The Shanghai Daily says the new product enjoys some big advantages over Apple’s more well known product. The 7-inch tablet computer allows users to make phone calls – unlike the iPad – over China Mobile’s GSM network, as well as via China Unicom’s WCDMA standard. It also features Google’s GPS and two cameras that allow for video calls.
In terms of price, it stacks up well too. Sina.com, an online news portal, says the only competing tablet currently capable of being used as a video phone is Samsung’s Galaxy – and the ViewPad costs Rmb1,000 less. “That gives it a desirable advantage in the domestic market,” Sina thinks.
Viewsonic was founded in 1987 by James Chu, an American-born Chinese entrepreneur. Its core business has always been screens but the advent of the tablet has reshaped the growth outlook for Chu’s firm.

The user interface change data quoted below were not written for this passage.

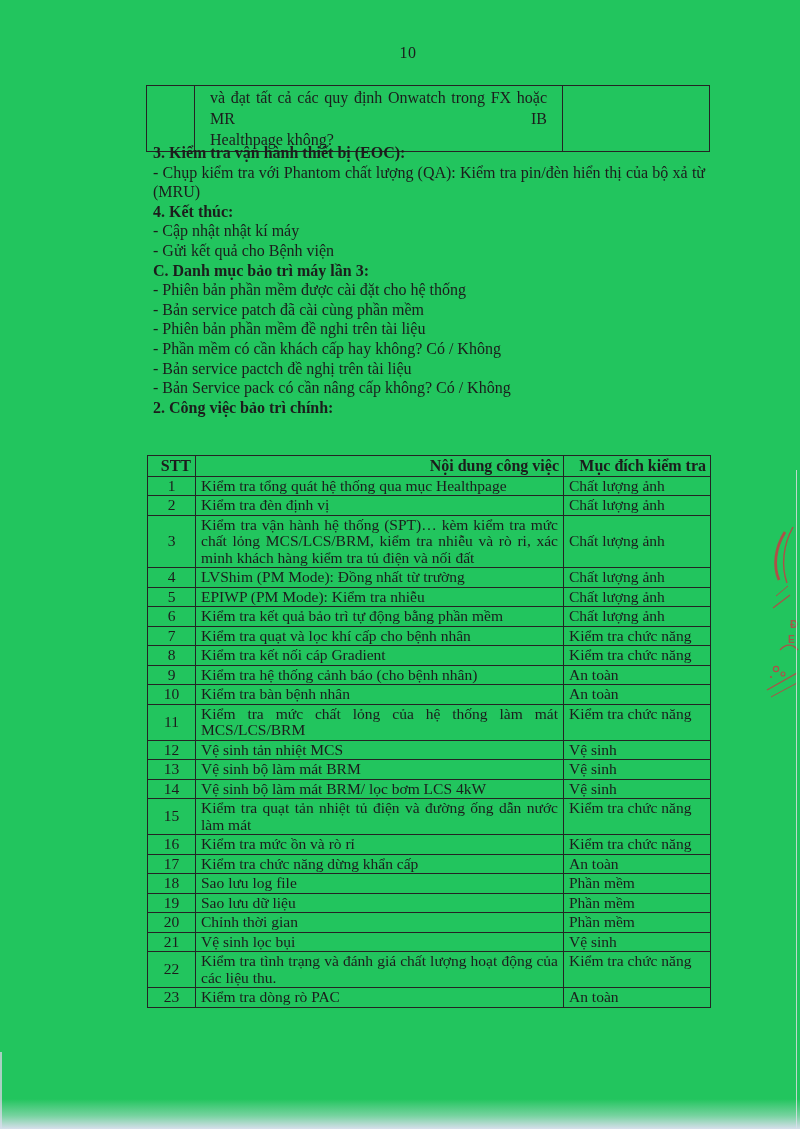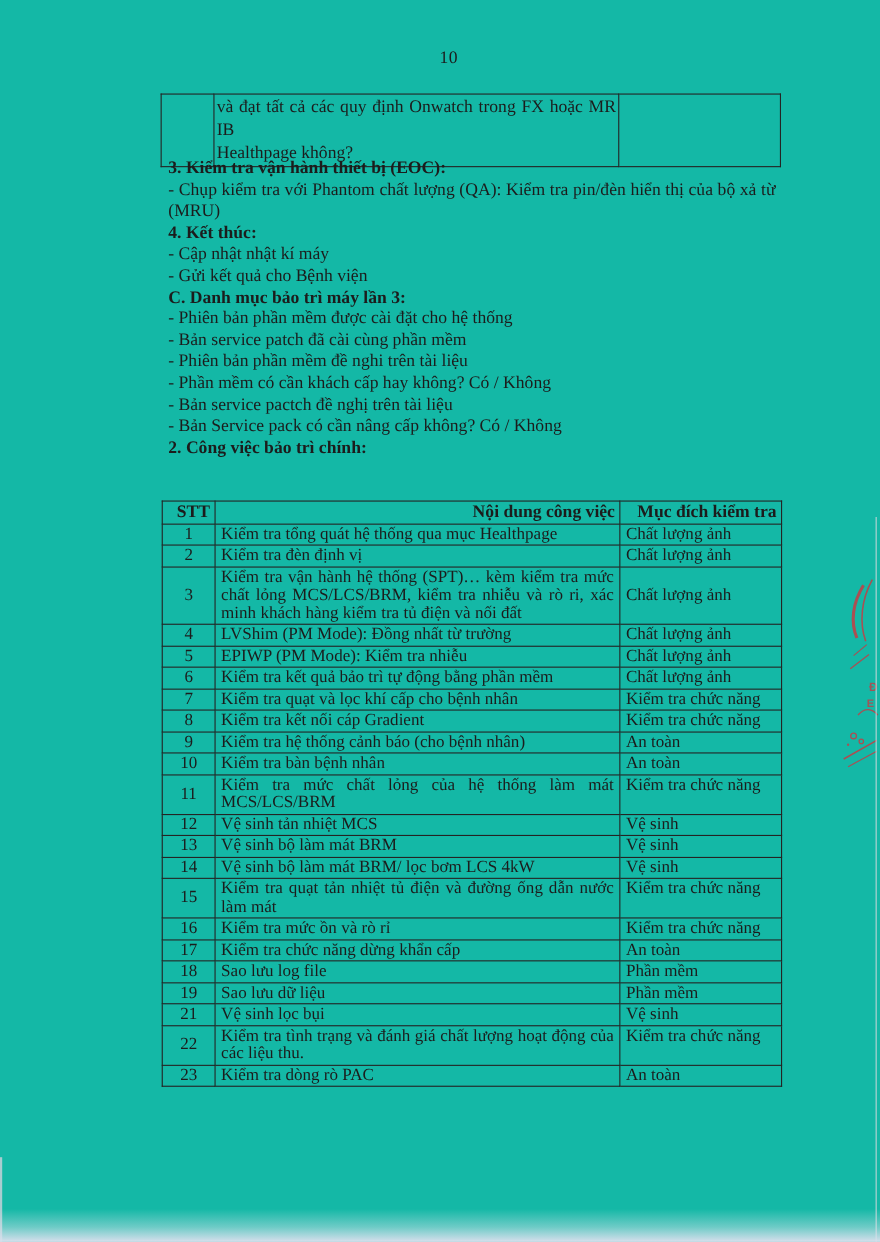"10" .page { background: #14b8a6 -> #22c55e }
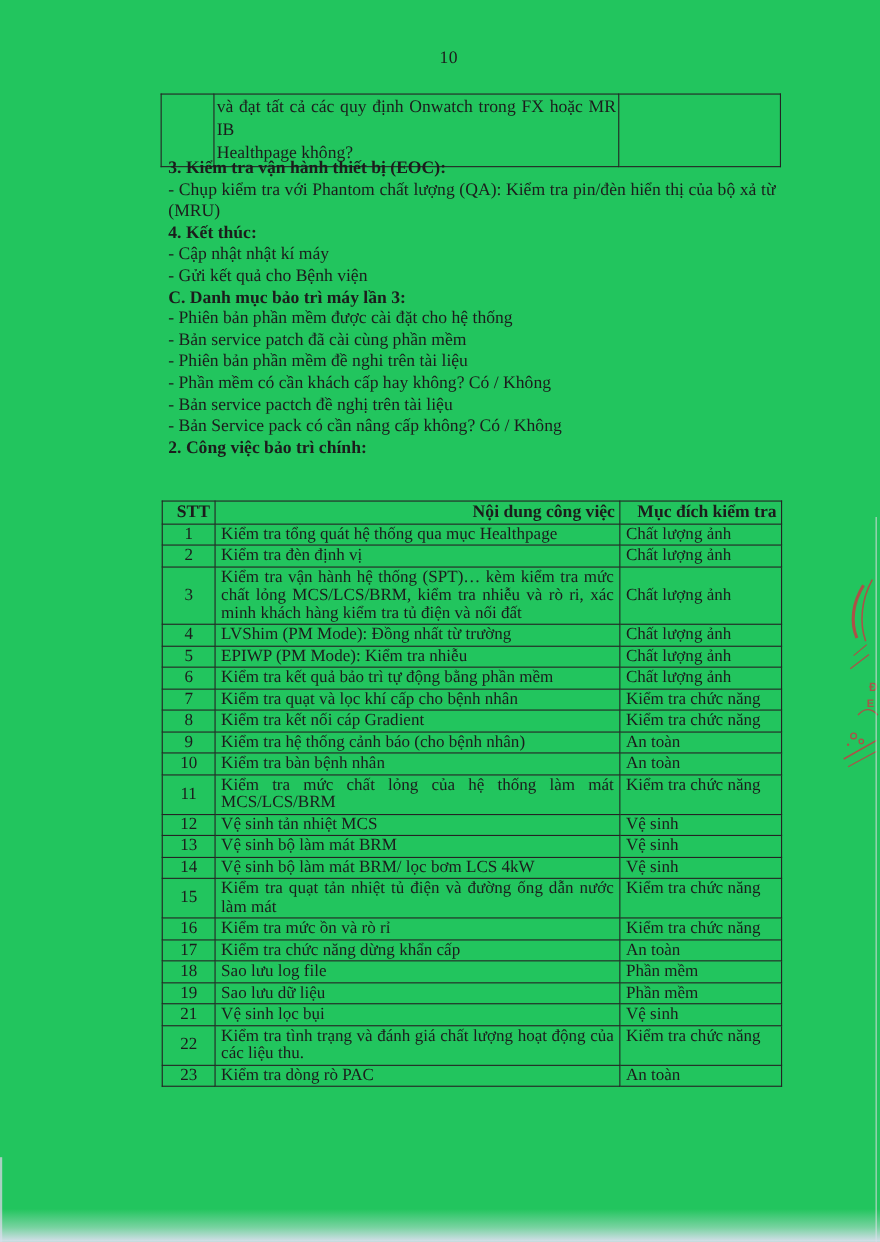"và đạt tất cả các" table.top-table td { padding: 1px 2px -> 1px 15px }
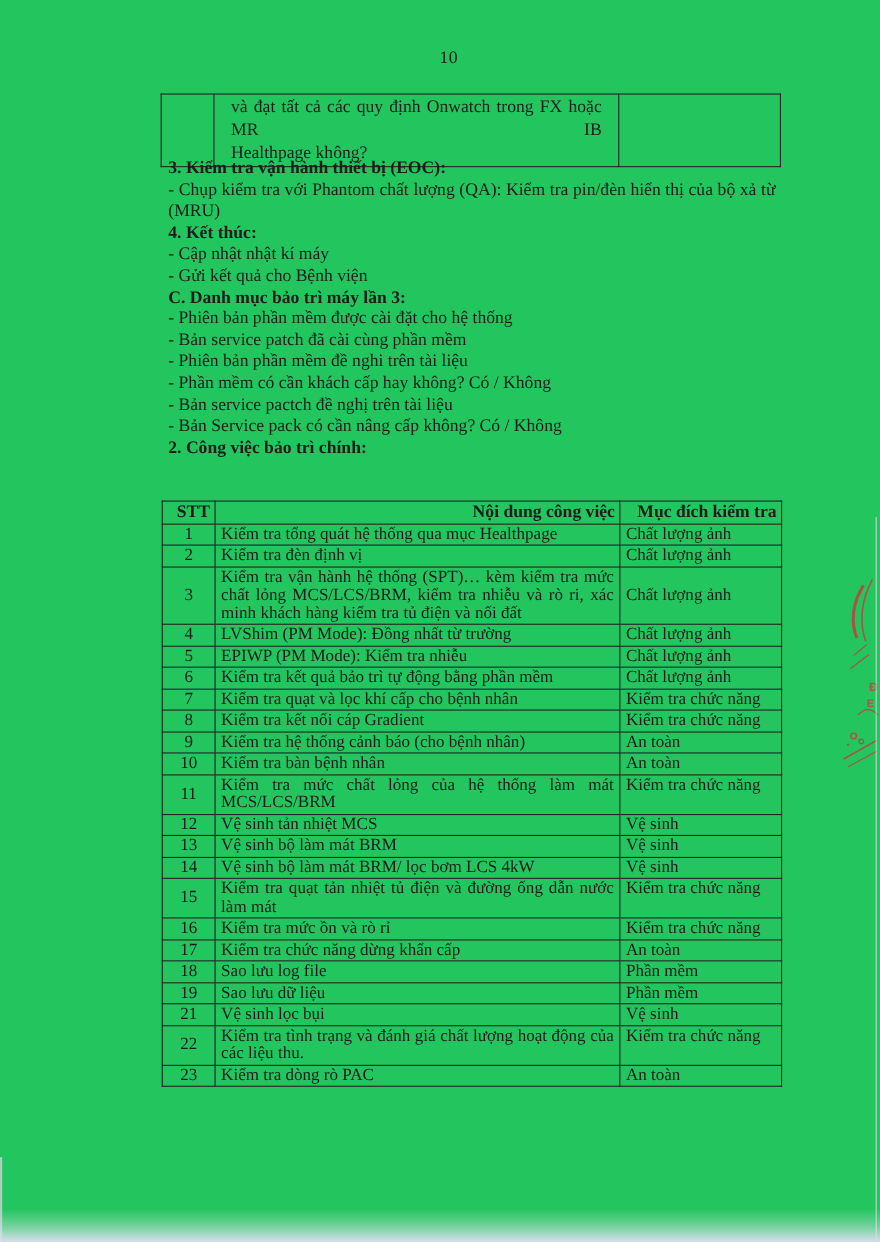"20" tr { html: none -> <tr> <td>20</td> <td>Chỉnh thời gian</td> <td>Phần mềm</td> </tr> }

“The key point is no longer PCs but screens. Pads have replaced laptops, especially notebooks,” Chu says. He is forecasting sales of 600,000 of his tablets in China this year and reckons the product will soon account for a third of Viewsonic’s total sales. The company tried to list in 2008, but pulled the deal due to market conditions. That may end up being no bad thing: if it gets its strategy right in China’s tablet market, it could look again at an IPO. Viewsonic has some way to go before it can claim to be a genuine challenger to Apple, which sold 7.33 million iPads in its most recent fiscal quarter, and (it’s speculated) will unveil the iPad2 next week. Will it make calls too?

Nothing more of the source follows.